(Beginning of Input for this task)

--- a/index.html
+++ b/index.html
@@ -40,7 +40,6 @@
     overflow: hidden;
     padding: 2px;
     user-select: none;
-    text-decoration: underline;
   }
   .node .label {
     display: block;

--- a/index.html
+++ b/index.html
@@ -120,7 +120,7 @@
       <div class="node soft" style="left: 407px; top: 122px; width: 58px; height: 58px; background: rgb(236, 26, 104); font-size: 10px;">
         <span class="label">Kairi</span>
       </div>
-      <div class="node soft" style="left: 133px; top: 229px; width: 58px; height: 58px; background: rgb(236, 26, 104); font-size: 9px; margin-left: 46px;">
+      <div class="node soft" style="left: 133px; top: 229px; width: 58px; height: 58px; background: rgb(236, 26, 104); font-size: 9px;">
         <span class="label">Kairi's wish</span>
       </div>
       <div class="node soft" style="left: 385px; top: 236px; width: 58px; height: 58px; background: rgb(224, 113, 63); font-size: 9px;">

(End of Input for this task)
(Beginning of Input for this task)

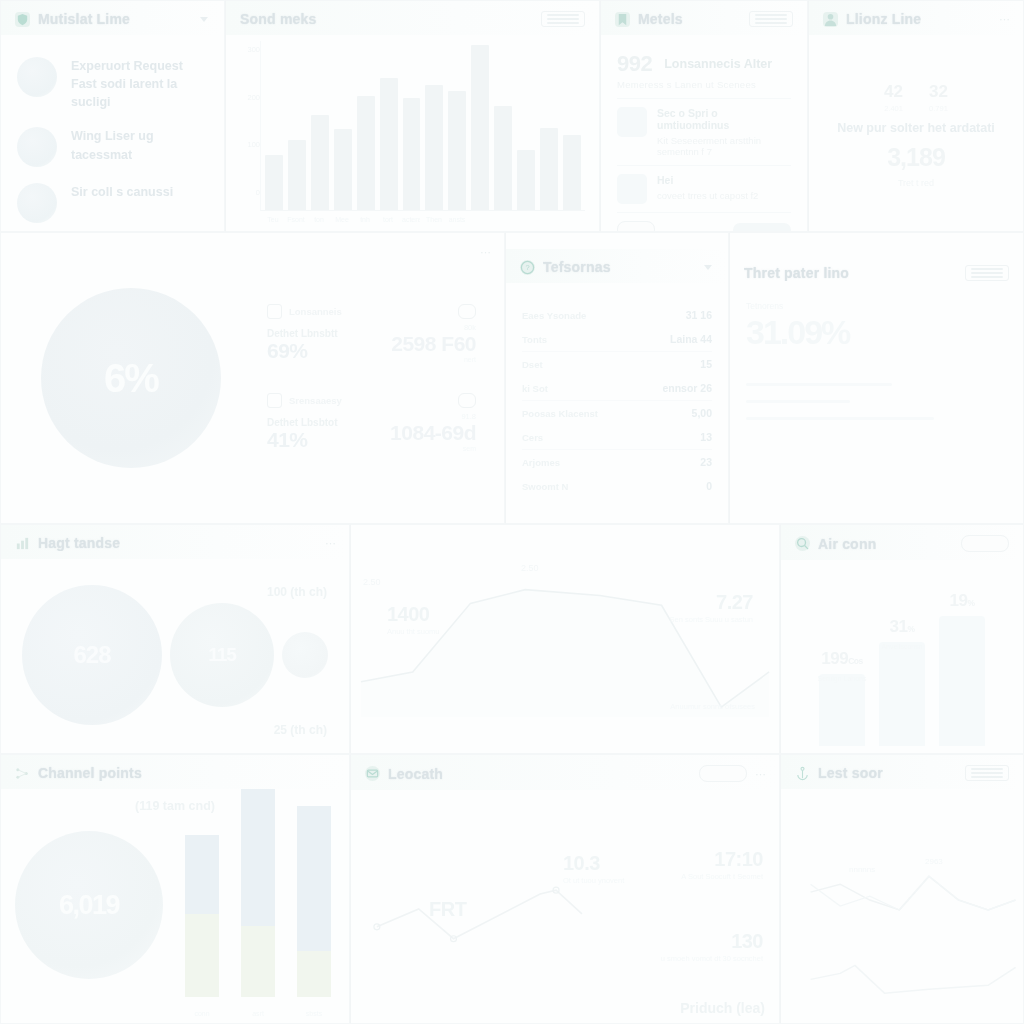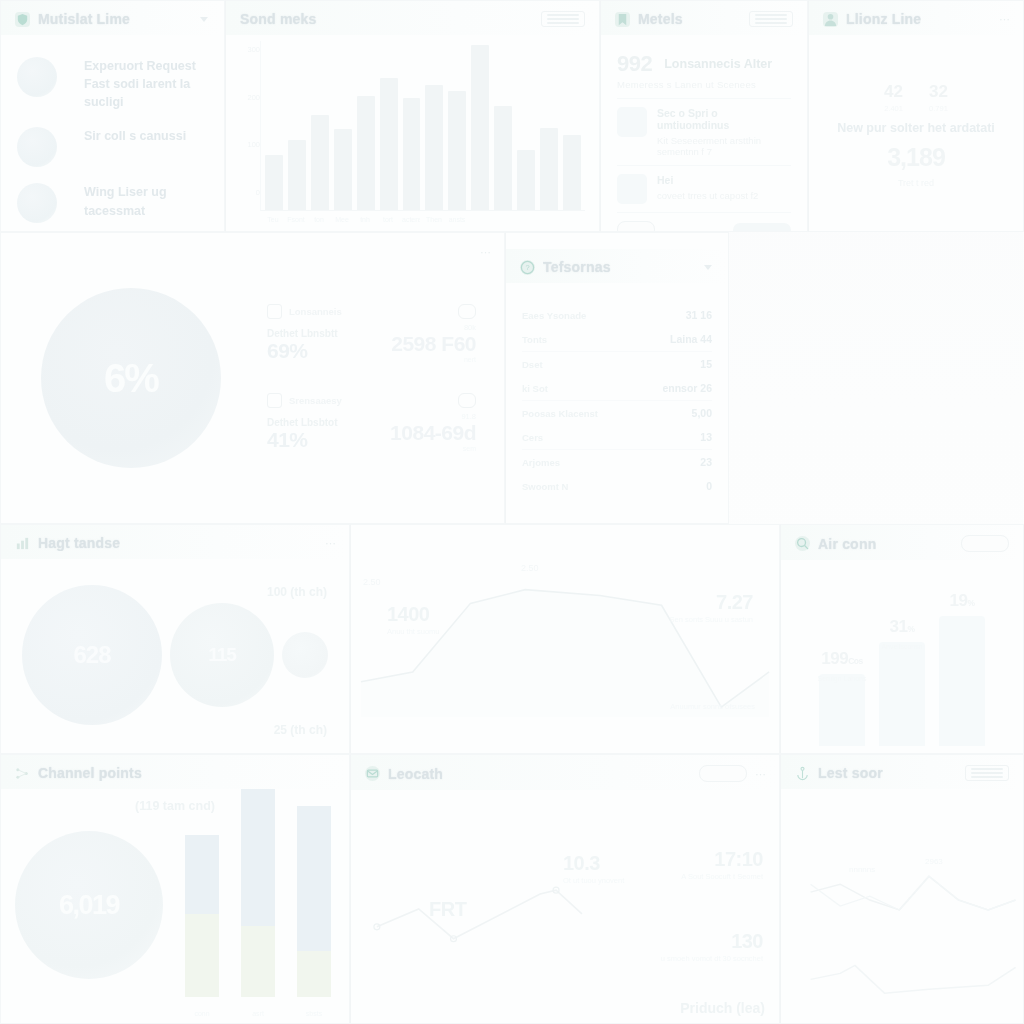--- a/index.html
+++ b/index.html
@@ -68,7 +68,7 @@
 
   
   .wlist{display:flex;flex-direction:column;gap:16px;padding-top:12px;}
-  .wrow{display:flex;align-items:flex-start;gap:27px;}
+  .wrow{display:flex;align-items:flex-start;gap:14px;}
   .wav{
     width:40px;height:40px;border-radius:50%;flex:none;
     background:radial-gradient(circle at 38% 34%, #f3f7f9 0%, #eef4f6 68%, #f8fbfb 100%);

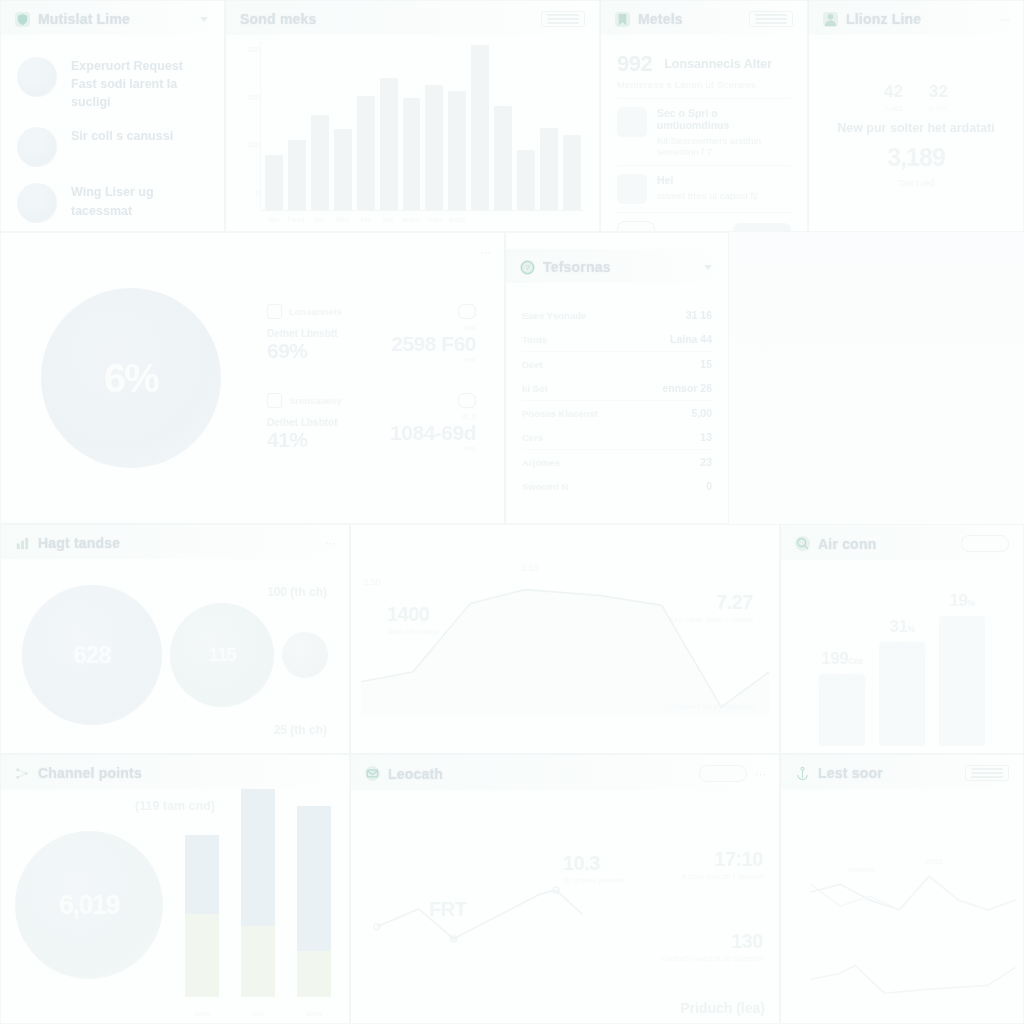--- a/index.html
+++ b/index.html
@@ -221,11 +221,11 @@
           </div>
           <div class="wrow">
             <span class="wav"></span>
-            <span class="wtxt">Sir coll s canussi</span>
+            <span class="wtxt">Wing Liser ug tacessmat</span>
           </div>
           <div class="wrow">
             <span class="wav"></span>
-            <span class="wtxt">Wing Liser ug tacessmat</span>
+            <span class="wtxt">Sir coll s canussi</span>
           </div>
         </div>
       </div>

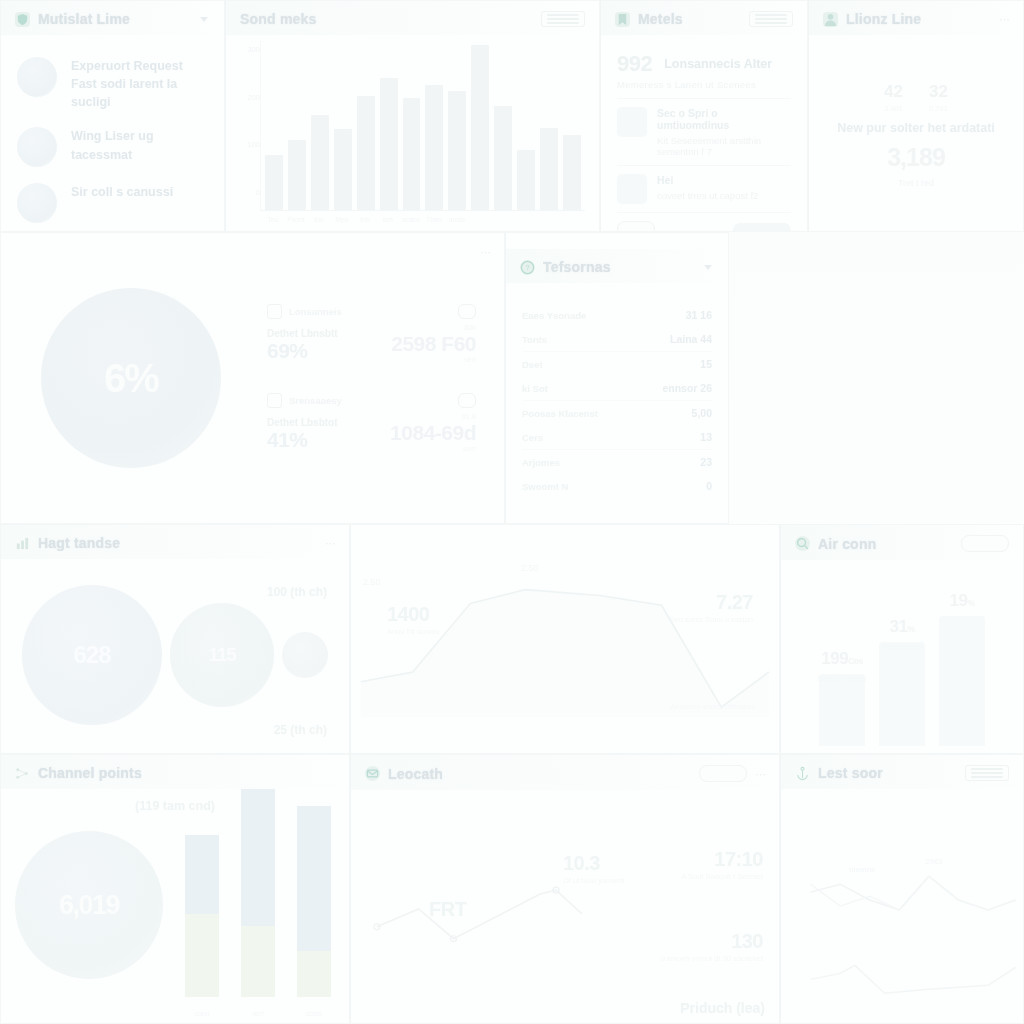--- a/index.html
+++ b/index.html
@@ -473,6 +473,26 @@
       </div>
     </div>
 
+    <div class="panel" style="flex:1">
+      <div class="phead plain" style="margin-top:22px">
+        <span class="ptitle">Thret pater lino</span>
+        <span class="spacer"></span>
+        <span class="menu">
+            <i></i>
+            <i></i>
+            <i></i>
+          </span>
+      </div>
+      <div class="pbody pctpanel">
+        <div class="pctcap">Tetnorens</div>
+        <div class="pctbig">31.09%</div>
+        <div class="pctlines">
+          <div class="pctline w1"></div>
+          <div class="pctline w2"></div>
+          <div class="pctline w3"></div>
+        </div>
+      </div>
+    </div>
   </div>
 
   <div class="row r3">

(End of Input for this task)

Task details: Across all the lines of the data, count those that include the word "none" and reply with that number only.

Worked solution: 2